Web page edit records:
:::::
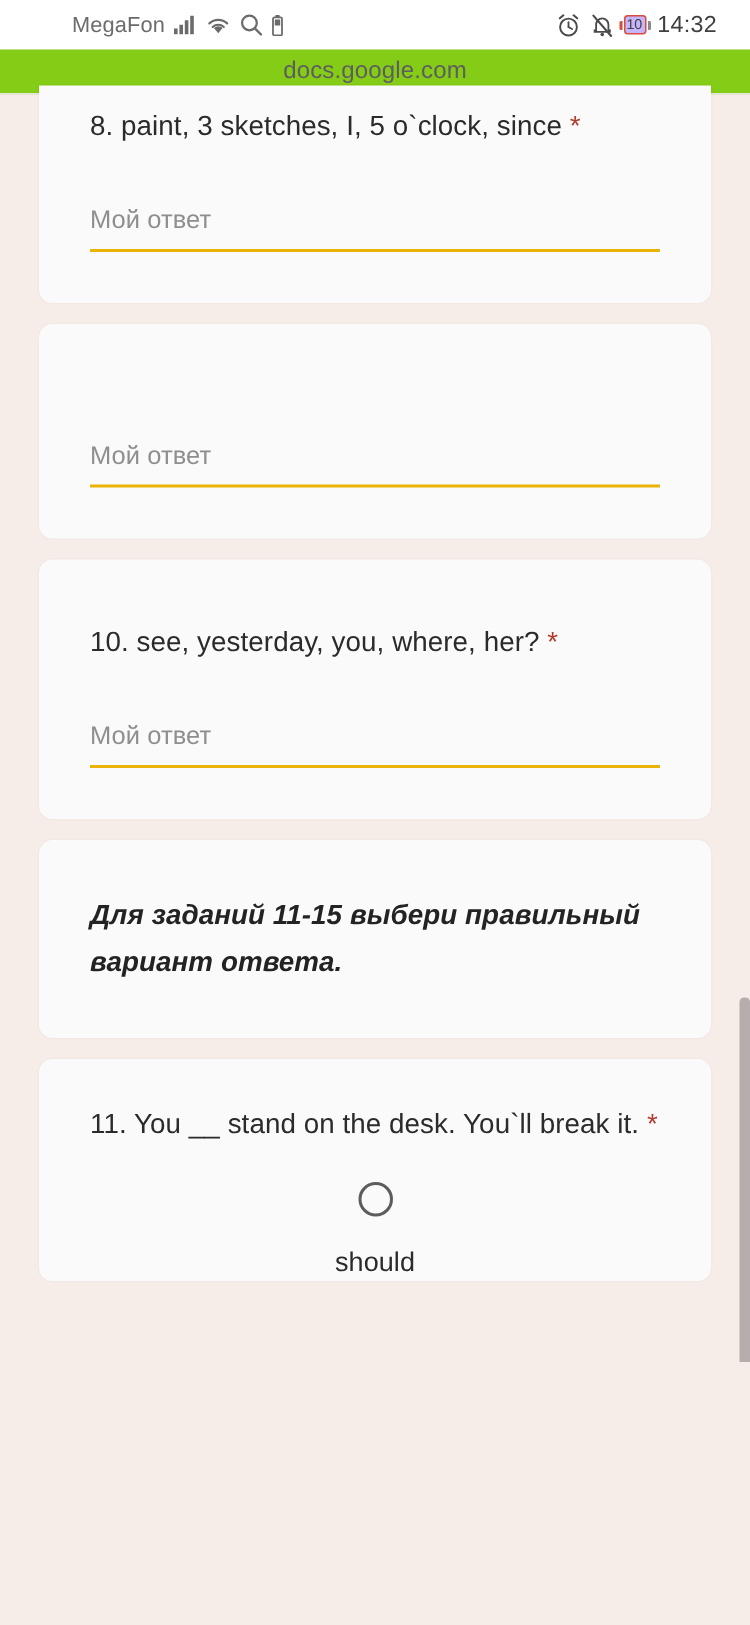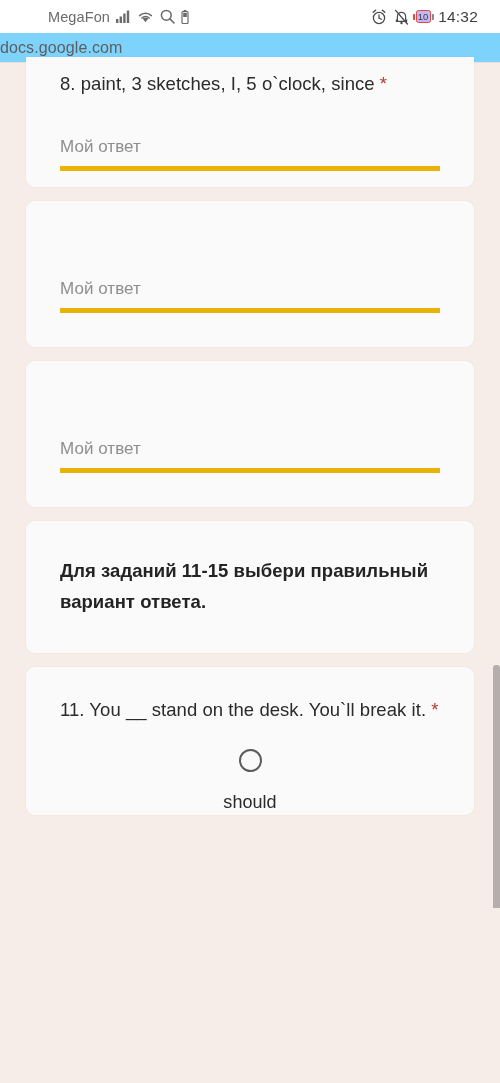--- a/index.html
+++ b/index.html
@@ -51,22 +51,22 @@
     width:2px; height:6px; background:#d94b3a; border-radius:1px 0 0 1px;
   }
   .battery-badge::after{
     content:""; position:absolute; right:-3.5px; top:3px;
     width:2px; height:6px; background:#8a8a8a; border-radius:0 1px 1px 0;
   }
 
   
   .urlbar {
     position:absolute; top:33px; left:0; right:0; height:30px;
-    background:#7dd3fc;
-    display:flex; align-items:center; justify-content:flex-start;
+    background:#84cc16;
+    display:flex; align-items:center; justify-content:center;
     border-bottom:1px solid #e6e2e0;
   }
   .urlbar .url {
     font-size:16px; color:#5e5e5e; letter-spacing:.1px;
   }
 
   
   .content {
     position:absolute; top:63px; left:0; right:0; bottom:0;
     background:#f6ece8;
@@ -87,47 +87,48 @@
     color:#2b2b2b;
     letter-spacing:.05px;
   }
   .req { color:#b23c2e; }
 
   .answer {
     margin-top:38px;
     font-size:17px;
     color:#8e8e8e;
     padding-bottom:9px;
-    border-bottom:5px solid #eab308;
+    border-bottom:2px solid #eab308;
     letter-spacing:.05px;
   }
 
   .instr {
     font-size:18.5px;
     line-height:31px;
     color:#232323;
     font-weight:bold;
     letter-spacing:.05px;
+    font-style:italic;
   }
 
   .opt {
     display:flex; align-items:center; gap:20px;
     height:46px;
   }
   .radio {
     width:23px; height:23px; border-radius:50%;
     border:2.2px solid #5c5c5c;
     flex:0 0 auto;
   }
   .opt-label {
     font-size:18px; color:#2b2b2b; letter-spacing:.05px;
   }
 
   
-  #card8 { margin-top:-6px; padding-top:12px; padding-bottom:16px;
+  #card8 { margin-top:-6px; padding-top:12px; padding-bottom:34px;
            border-top-left-radius:0; border-top-right-radius:0; }
   #card9  { padding-top:40px; padding-bottom:34px; }
   #card10 { padding-top:40px; padding-bottom:34px; }
   #cardInstr { padding-top:34px; padding-bottom:36px; }
   #card11 { padding-top:28px; padding-bottom:20px; }
 
   
   .scrollbar {
     position:absolute; right:0; top:665px;
     width:7px; height:418px;
@@ -224,20 +225,23 @@
       </div>
     </div>
 
     <div class="card" id="card9">
       <div class="answer">
         <span>Мой ответ</span>
       </div>
     </div>
 
     <div class="card" id="card10">
+      <div class="qtext"><span>10. see, yesterday, you, where, her?</span>
+        <span class="req">*</span>
+      </div>
       <div class="answer">
         <span>Мой ответ</span>
       </div>
     </div>
 
     <div class="card" id="cardInstr">
       <div class="instr">Для заданий 11-15 выбери правильный вариант ответа.</div>
     </div>
 
     <div class="card" id="card11">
:::::
§ Requirement
From the first line to the last, output the data exactly, without the pictures.

§ Answer to this task
--- a/index.html
+++ b/index.html
@@ -51,22 +51,22 @@
     width:2px; height:6px; background:#d94b3a; border-radius:1px 0 0 1px;
   }
   .battery-badge::after{
     content:""; position:absolute; right:-3.5px; top:3px;
     width:2px; height:6px; background:#8a8a8a; border-radius:0 1px 1px 0;
   }
 
   
   .urlbar {
     position:absolute; top:33px; left:0; right:0; height:30px;
-    background:#7dd3fc;
-    display:flex; align-items:center; justify-content:flex-start;
+    background:#84cc16;
+    display:flex; align-items:center; justify-content:center;
     border-bottom:1px solid #e6e2e0;
   }
   .urlbar .url {
     font-size:16px; color:#5e5e5e; letter-spacing:.1px;
   }
 
   
   .content {
     position:absolute; top:63px; left:0; right:0; bottom:0;
     background:#f6ece8;
@@ -87,47 +87,48 @@
     color:#2b2b2b;
     letter-spacing:.05px;
   }
   .req { color:#b23c2e; }
 
   .answer {
     margin-top:38px;
     font-size:17px;
     color:#8e8e8e;
     padding-bottom:9px;
-    border-bottom:5px solid #eab308;
+    border-bottom:2px solid #eab308;
     letter-spacing:.05px;
   }
 
   .instr {
     font-size:18.5px;
     line-height:31px;
     color:#232323;
     font-weight:bold;
     letter-spacing:.05px;
+    font-style:italic;
   }
 
   .opt {
     display:flex; align-items:center; gap:20px;
     height:46px;
   }
   .radio {
     width:23px; height:23px; border-radius:50%;
     border:2.2px solid #5c5c5c;
     flex:0 0 auto;
   }
   .opt-label {
     font-size:18px; color:#2b2b2b; letter-spacing:.05px;
   }
 
   
-  #card8 { margin-top:-6px; padding-top:12px; padding-bottom:16px;
+  #card8 { margin-top:-6px; padding-top:12px; padding-bottom:34px;
            border-top-left-radius:0; border-top-right-radius:0; }
   #card9  { padding-top:40px; padding-bottom:34px; }
   #card10 { padding-top:40px; padding-bottom:34px; }
   #cardInstr { padding-top:34px; padding-bottom:36px; }
   #card11 { padding-top:28px; padding-bottom:20px; }
 
   
   .scrollbar {
     position:absolute; right:0; top:665px;
     width:7px; height:418px;
@@ -224,20 +225,23 @@
       </div>
     </div>
 
     <div class="card" id="card9">
       <div class="answer">
         <span>Мой ответ</span>
       </div>
     </div>
 
     <div class="card" id="card10">
+      <div class="qtext"><span>10. see, yesterday, you, where, her?</span>
+        <span class="req">*</span>
+      </div>
       <div class="answer">
         <span>Мой ответ</span>
       </div>
     </div>
 
     <div class="card" id="cardInstr">
       <div class="instr">Для заданий 11-15 выбери правильный вариант ответа.</div>
     </div>
 
     <div class="card" id="card11">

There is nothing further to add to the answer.